__About this task__.
How many lines in the records below contain the word "SHAMPOO"? Answer with the number and nothing else.

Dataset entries
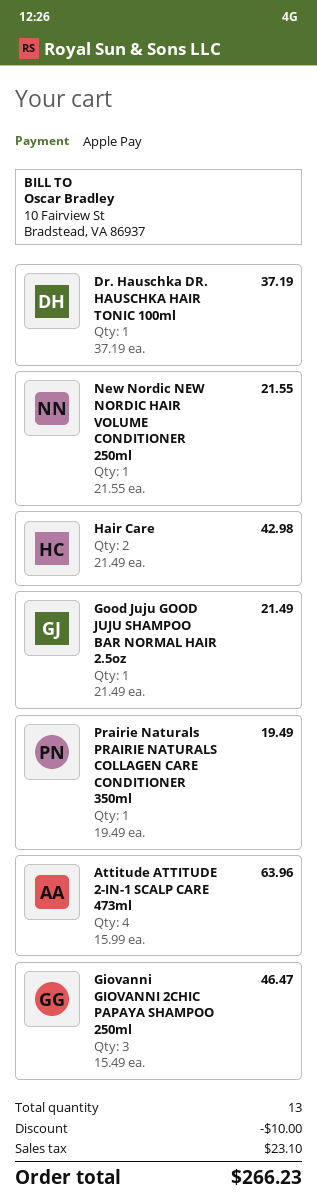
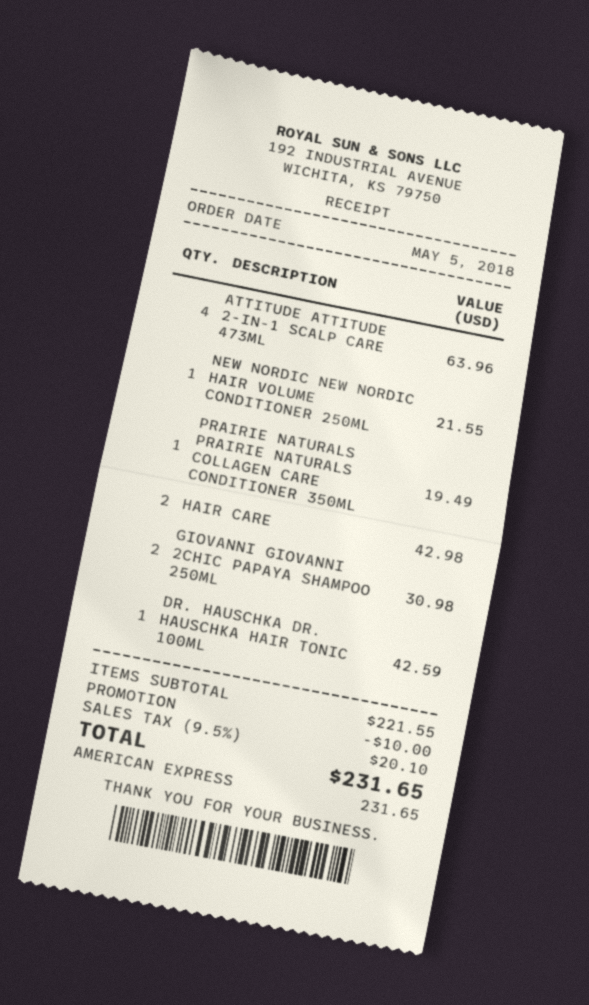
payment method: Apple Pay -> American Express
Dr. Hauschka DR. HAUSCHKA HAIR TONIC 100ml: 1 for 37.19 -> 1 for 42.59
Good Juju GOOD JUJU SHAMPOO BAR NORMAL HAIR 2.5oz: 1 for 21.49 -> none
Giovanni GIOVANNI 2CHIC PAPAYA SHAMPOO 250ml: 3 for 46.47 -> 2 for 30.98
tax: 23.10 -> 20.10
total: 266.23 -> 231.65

__Solution to this problem__.
2